• [Assignment]
Report every line below that holds the word "justify".

• [Data supplied]
------------

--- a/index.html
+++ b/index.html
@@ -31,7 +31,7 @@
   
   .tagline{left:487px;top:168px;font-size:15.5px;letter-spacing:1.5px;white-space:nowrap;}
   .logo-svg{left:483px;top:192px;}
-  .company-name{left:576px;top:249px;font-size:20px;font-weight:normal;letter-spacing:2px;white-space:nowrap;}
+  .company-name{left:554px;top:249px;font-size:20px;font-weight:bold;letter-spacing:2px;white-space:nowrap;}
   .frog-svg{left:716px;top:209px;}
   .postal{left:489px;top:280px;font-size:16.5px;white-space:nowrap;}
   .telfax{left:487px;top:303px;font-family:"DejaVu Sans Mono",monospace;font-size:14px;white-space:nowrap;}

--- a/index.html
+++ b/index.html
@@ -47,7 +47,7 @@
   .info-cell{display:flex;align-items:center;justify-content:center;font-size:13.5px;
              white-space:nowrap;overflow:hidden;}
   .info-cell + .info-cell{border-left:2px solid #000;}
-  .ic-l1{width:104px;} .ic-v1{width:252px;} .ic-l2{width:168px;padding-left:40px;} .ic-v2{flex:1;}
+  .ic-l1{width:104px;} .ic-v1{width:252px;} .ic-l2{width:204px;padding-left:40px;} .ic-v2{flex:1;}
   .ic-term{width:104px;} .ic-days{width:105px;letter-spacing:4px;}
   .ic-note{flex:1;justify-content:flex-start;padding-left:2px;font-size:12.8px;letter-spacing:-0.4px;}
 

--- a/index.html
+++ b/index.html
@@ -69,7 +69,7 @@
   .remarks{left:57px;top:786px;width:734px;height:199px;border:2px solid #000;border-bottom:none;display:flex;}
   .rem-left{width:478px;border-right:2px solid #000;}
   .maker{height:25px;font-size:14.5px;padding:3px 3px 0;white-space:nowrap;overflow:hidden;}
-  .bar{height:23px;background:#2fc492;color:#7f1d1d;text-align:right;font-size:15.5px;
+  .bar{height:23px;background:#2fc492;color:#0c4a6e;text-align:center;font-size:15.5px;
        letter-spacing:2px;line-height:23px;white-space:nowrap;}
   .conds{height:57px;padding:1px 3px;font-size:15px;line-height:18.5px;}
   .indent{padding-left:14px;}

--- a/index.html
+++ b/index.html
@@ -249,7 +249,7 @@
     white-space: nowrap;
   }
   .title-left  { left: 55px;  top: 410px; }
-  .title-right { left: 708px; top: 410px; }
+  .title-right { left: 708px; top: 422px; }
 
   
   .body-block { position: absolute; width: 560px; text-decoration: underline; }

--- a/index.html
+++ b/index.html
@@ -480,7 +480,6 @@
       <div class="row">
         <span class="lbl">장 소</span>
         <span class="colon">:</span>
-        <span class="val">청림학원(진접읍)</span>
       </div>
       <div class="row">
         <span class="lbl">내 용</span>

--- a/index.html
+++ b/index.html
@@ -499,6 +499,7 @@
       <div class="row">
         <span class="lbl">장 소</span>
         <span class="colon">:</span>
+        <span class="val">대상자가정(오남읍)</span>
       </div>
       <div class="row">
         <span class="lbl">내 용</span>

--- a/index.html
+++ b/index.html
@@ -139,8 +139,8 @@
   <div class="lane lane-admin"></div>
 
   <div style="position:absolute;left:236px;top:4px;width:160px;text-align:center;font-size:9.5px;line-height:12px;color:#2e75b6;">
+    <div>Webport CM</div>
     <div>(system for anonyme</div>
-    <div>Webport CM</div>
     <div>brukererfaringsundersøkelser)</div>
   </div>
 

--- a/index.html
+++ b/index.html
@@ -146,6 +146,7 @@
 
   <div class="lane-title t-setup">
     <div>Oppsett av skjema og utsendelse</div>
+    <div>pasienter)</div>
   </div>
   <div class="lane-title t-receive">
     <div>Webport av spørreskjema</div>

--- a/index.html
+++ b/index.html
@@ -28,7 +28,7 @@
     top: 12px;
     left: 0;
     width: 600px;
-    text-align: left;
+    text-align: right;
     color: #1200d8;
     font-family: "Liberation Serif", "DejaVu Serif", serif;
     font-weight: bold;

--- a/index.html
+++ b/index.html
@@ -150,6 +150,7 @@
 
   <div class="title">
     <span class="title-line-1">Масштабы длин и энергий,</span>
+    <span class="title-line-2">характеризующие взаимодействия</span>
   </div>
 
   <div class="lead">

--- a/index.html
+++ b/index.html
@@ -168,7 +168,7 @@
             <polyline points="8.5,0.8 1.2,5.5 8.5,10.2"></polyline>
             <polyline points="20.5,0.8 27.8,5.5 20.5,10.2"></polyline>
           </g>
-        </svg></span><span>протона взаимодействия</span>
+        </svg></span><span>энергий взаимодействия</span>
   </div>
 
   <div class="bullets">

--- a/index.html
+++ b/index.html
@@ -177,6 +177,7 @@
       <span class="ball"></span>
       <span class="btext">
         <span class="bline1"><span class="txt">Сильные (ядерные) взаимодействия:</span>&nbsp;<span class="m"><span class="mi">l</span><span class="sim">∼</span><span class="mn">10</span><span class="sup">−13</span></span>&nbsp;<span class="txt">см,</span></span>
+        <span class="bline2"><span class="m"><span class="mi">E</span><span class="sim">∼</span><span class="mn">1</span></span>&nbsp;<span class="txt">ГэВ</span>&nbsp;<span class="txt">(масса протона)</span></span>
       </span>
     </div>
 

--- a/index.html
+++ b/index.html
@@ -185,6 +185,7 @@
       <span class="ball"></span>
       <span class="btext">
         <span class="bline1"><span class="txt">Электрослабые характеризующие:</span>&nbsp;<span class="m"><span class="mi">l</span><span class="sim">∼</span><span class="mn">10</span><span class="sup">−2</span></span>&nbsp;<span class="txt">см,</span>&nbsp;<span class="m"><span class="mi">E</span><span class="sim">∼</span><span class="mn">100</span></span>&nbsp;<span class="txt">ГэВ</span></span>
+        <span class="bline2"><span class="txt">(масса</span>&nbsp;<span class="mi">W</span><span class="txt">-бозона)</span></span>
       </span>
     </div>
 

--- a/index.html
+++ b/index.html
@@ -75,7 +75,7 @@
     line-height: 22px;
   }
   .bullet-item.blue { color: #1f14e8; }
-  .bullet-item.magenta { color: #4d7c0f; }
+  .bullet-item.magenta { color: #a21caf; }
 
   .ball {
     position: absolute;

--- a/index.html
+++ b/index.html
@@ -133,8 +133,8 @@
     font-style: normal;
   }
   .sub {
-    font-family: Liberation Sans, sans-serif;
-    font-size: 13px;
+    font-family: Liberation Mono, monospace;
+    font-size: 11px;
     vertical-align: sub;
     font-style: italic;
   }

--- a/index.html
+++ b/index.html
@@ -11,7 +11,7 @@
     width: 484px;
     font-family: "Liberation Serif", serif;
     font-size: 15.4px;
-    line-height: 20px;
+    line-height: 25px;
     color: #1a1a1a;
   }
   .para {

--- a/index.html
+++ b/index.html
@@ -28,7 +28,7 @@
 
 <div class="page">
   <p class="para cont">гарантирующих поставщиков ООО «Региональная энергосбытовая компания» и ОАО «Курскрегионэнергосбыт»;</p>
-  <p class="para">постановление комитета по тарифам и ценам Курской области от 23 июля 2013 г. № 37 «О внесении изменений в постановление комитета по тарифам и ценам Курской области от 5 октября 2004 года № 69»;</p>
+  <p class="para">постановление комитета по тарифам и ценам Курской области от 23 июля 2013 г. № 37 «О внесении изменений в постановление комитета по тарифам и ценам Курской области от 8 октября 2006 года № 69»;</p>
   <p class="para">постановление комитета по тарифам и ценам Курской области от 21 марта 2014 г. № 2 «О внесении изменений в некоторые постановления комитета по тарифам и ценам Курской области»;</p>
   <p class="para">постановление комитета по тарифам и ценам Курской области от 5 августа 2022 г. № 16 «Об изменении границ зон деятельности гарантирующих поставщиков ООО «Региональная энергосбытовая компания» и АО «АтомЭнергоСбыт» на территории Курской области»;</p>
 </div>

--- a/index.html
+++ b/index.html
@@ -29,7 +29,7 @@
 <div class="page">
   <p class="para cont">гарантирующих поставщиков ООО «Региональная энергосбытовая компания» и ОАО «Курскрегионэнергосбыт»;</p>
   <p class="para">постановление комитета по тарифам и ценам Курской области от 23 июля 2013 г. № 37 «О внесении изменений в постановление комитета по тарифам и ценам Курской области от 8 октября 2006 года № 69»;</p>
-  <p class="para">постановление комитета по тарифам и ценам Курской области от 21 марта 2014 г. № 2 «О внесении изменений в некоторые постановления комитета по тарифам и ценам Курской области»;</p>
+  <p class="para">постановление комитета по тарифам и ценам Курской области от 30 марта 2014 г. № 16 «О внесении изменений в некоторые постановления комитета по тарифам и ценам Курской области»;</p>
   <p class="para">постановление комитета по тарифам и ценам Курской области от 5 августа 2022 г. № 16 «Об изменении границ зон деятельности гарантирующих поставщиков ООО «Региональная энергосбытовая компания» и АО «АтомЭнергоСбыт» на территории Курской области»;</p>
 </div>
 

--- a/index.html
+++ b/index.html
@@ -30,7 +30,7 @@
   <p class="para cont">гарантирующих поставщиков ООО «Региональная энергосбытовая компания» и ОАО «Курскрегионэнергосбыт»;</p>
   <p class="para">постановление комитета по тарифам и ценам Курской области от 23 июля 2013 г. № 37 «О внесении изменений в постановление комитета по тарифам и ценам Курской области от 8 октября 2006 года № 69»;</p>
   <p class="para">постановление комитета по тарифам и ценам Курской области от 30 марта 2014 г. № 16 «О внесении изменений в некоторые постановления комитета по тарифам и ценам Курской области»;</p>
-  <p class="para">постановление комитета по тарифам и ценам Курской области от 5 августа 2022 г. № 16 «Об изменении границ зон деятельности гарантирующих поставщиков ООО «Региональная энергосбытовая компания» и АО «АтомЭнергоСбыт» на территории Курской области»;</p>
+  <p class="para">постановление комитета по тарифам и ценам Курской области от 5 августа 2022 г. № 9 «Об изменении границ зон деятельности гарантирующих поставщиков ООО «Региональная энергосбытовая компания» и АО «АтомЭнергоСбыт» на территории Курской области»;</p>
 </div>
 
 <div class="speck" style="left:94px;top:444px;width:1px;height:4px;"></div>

------------

• [Exercise output]
   .info-cell{display:flex;align-items:center;justify-content:center;font-size:13.5px;
   .ic-note{flex:1;justify-content:flex-start;padding-left:2px;font-size:12.8px;letter-spacing:-0.4px;}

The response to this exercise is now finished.